Set down every record below exactly as it appears, but without the pictures.

** Opening MATERIAL TO PROCESS block **

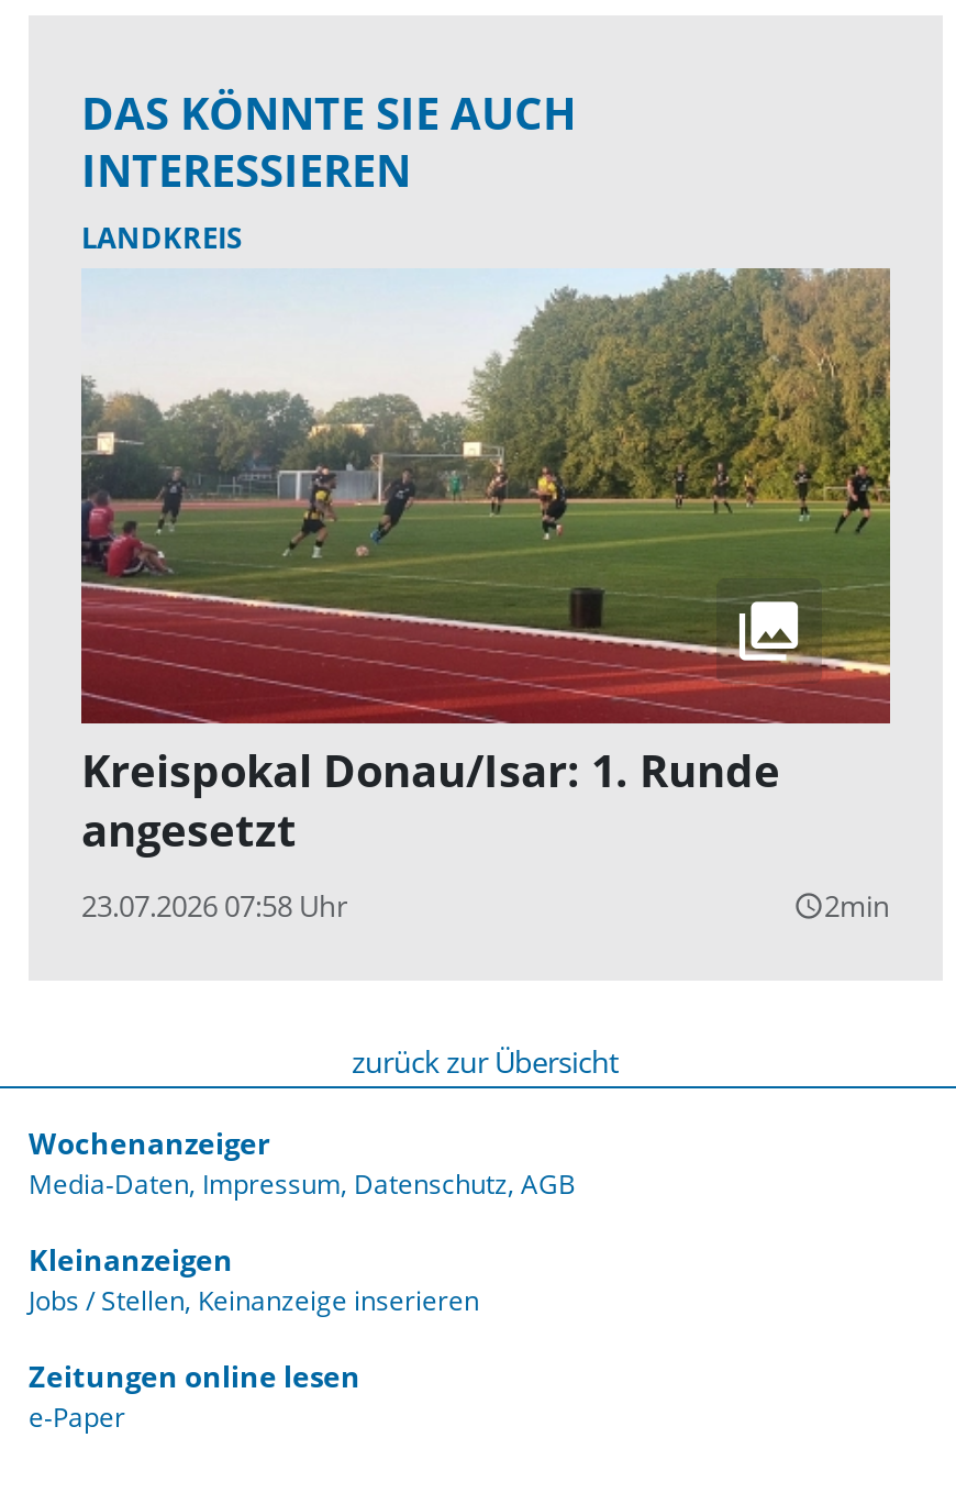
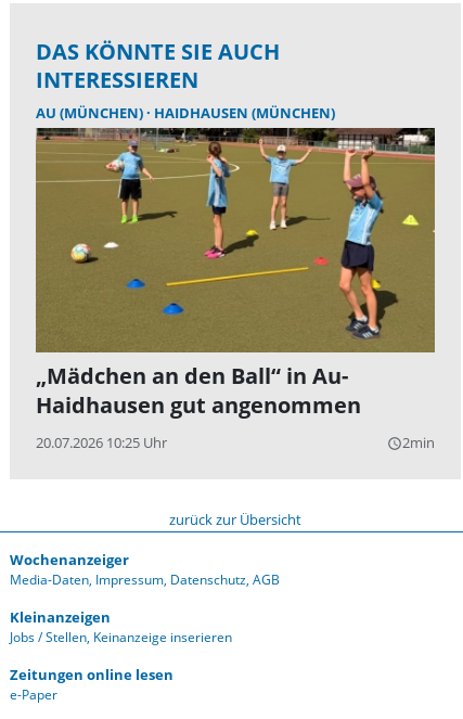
[81,216,242,256] LANDKREIS -> [36,103,335,123] AU (MÜNCHEN) HAIDHAUSEN (MÜNCHEN)
[79,266,892,924] [image] | Kreispokal Donau/Isar: 1. Runde | angesetzt | 23.07.2026 07:58 Uhr -> [35,127,436,453] [image] | „Mädchen an den Ball“ in Au- | Haidhausen gut angenommen | 20.07.2026 10:25 Uhr

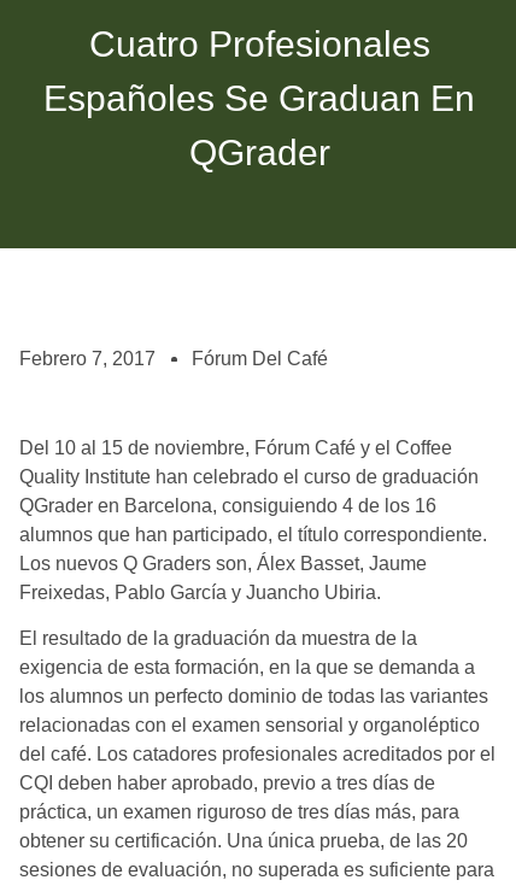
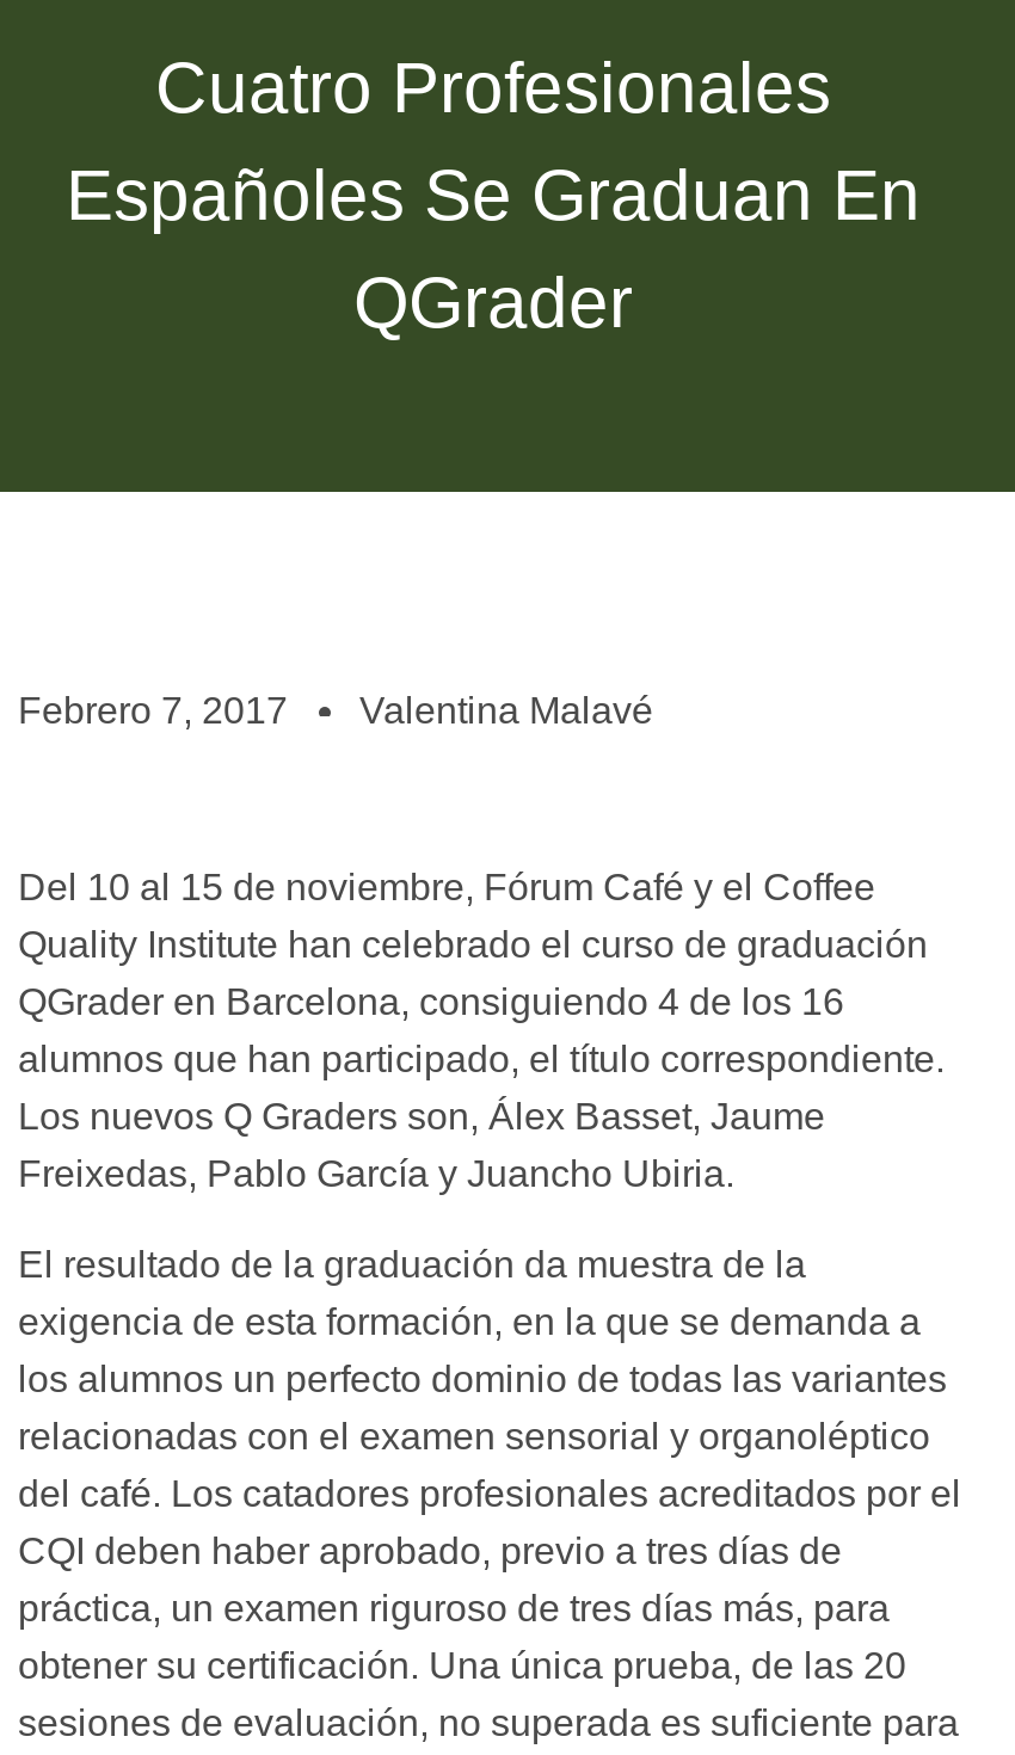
[192,348,328,369] Fórum Del Café -> [359,690,653,731] Valentina Malavé

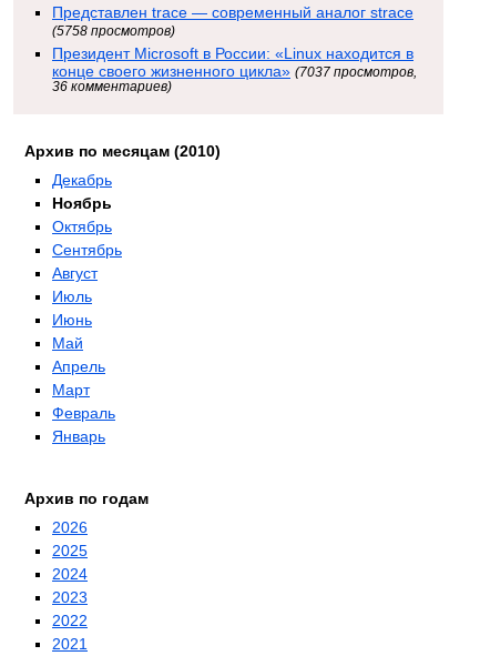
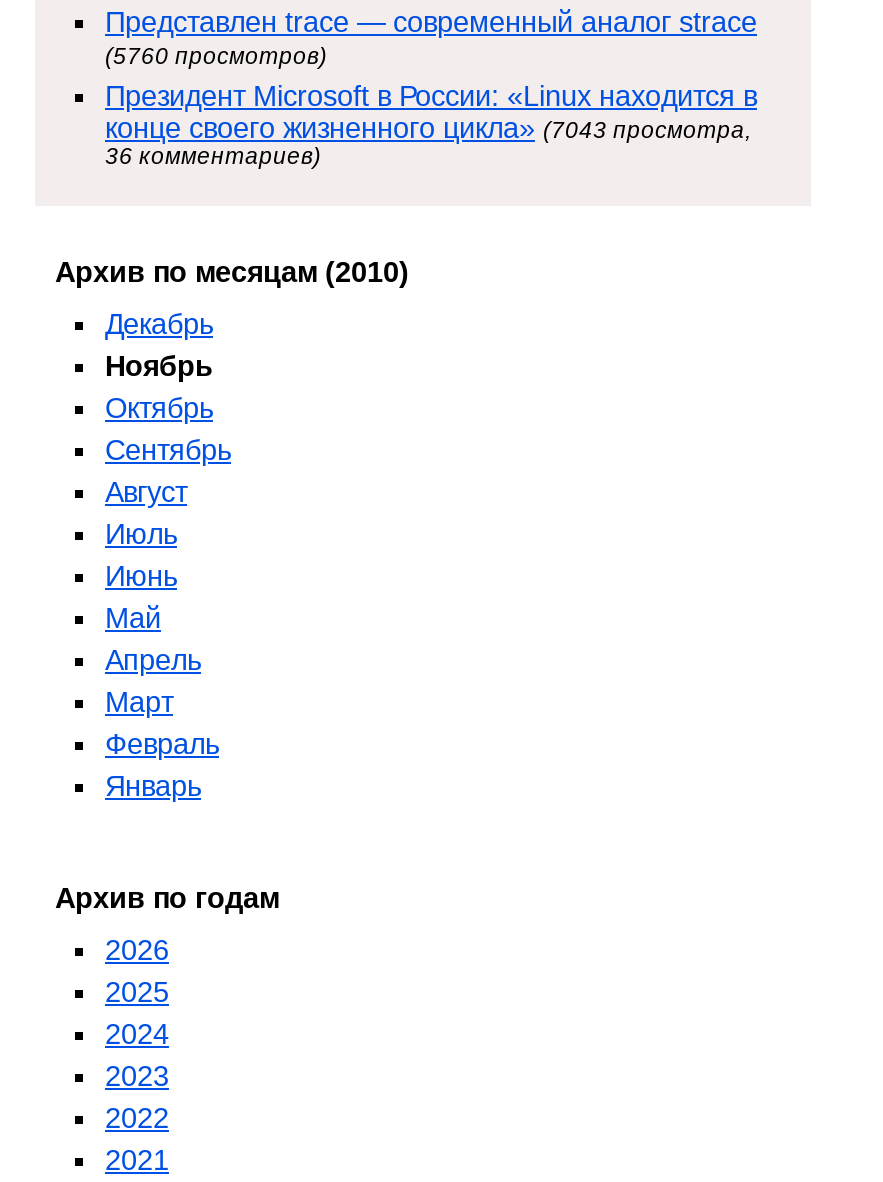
[52,24,175,38] (5758 просмотров) -> [105,44,327,68] (5760 просмотров)
[52,62,417,80] конце своего жизненного цикла» (7037 просмотров, -> [105,112,751,144] конце своего жизненного цикла» (7043 просмотра,

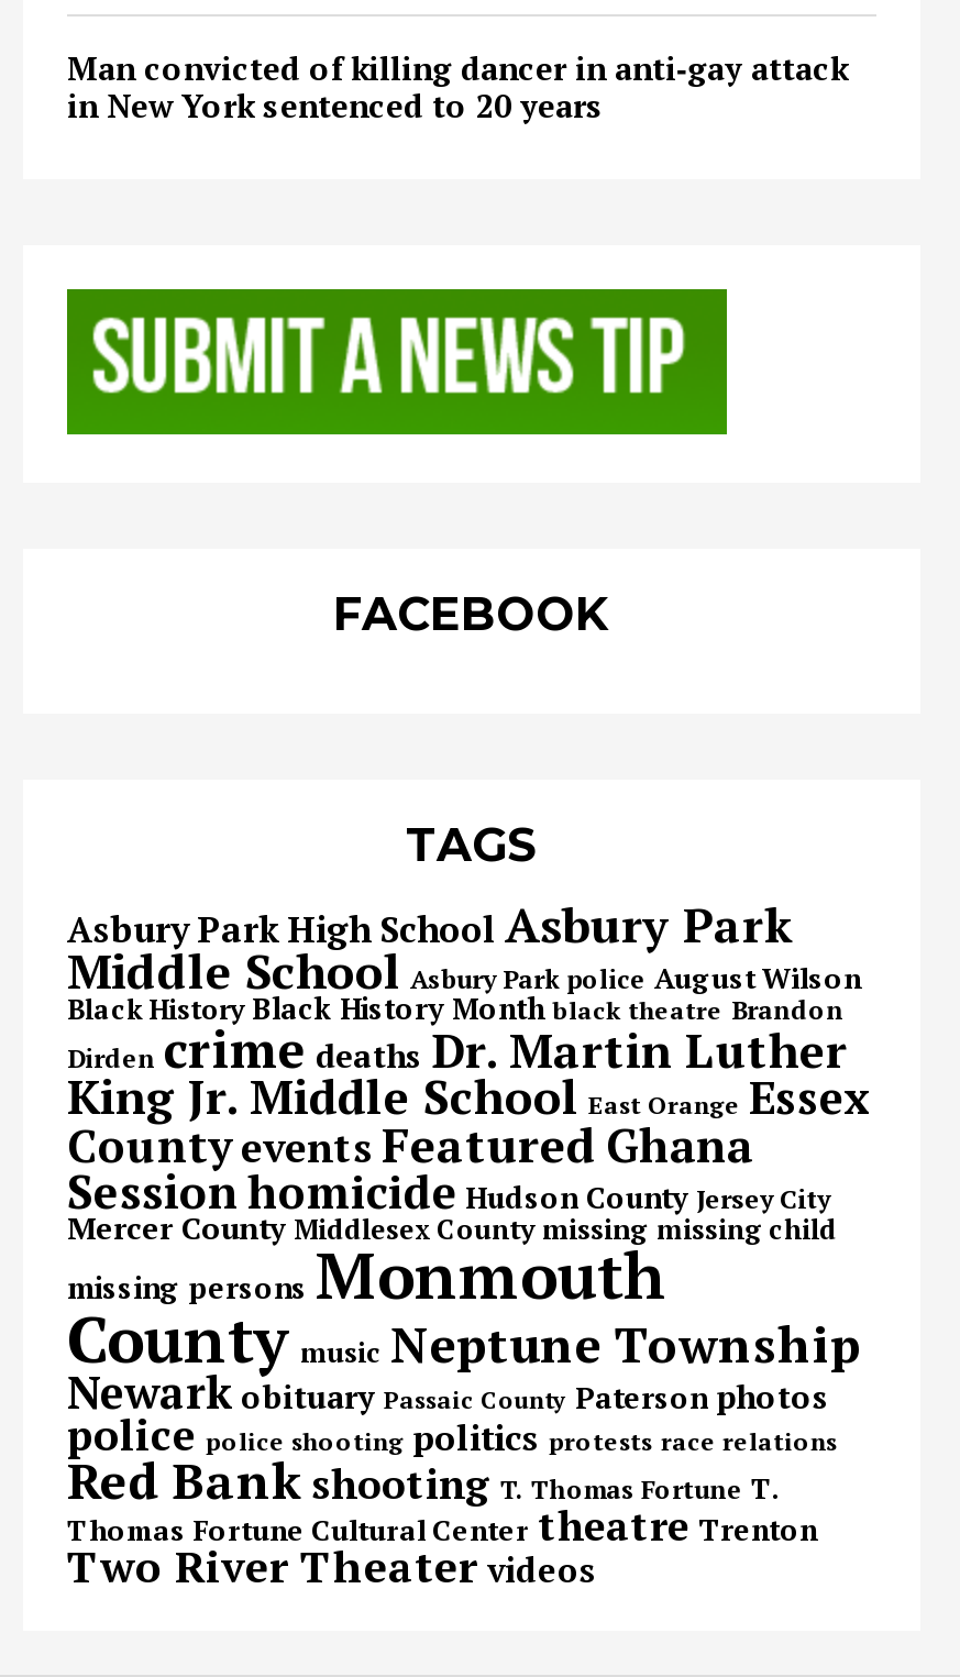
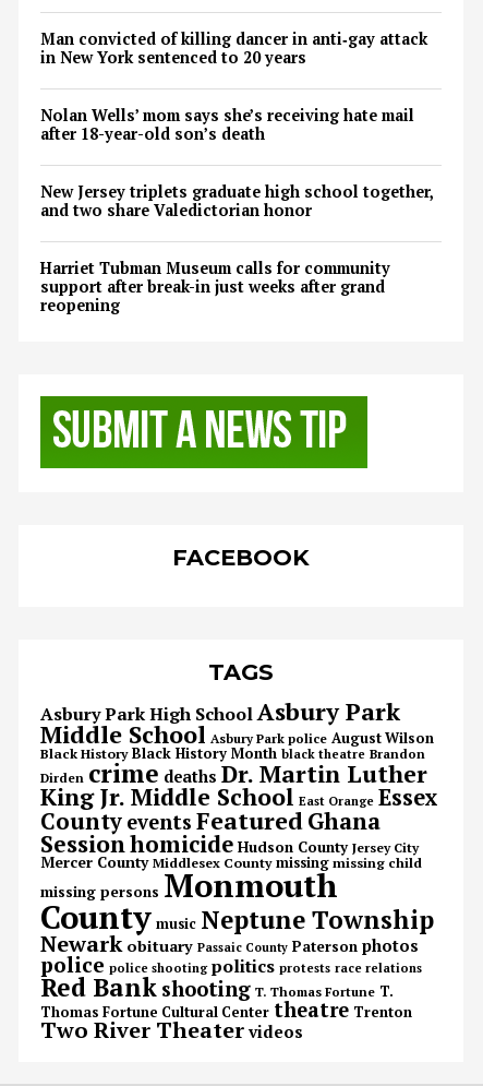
none -> [40,105,433,315] Nolan Wells’ mom says she’s receiving hate mail | after 18-year-old son’s death | New Jersey triplets graduate high school together, | and two share Valedictorian honor | Harriet Tubman Museum calls for community | support after break-in just weeks after grand | reopening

** Closing MATERIAL TO PROCESS block **

▶ **ANSWER TO THIS PROBLEM**:
[81,216,242,256] LANDKREIS -> [36,103,335,123] AU (MÜNCHEN) HAIDHAUSEN (MÜNCHEN)
[79,266,892,924] [image] | Kreispokal Donau/Isar: 1. Runde | angesetzt | 23.07.2026 07:58 Uhr -> [35,127,436,453] [image] | „Mädchen an den Ball“ in Au- | Haidhausen gut angenommen | 20.07.2026 10:25 Uhr

[192,348,328,369] Fórum Del Café -> [359,690,653,731] Valentina Malavé

[52,24,175,38] (5758 просмотров) -> [105,44,327,68] (5760 просмотров)
[52,62,417,80] конце своего жизненного цикла» (7037 просмотров, -> [105,112,751,144] конце своего жизненного цикла» (7043 просмотра,

none -> [40,105,433,315] Nolan Wells’ mom says she’s receiving hate mail | after 18-year-old son’s death | New Jersey triplets graduate high school together, | and two share Valedictorian honor | Harriet Tubman Museum calls for community | support after break-in just weeks after grand | reopening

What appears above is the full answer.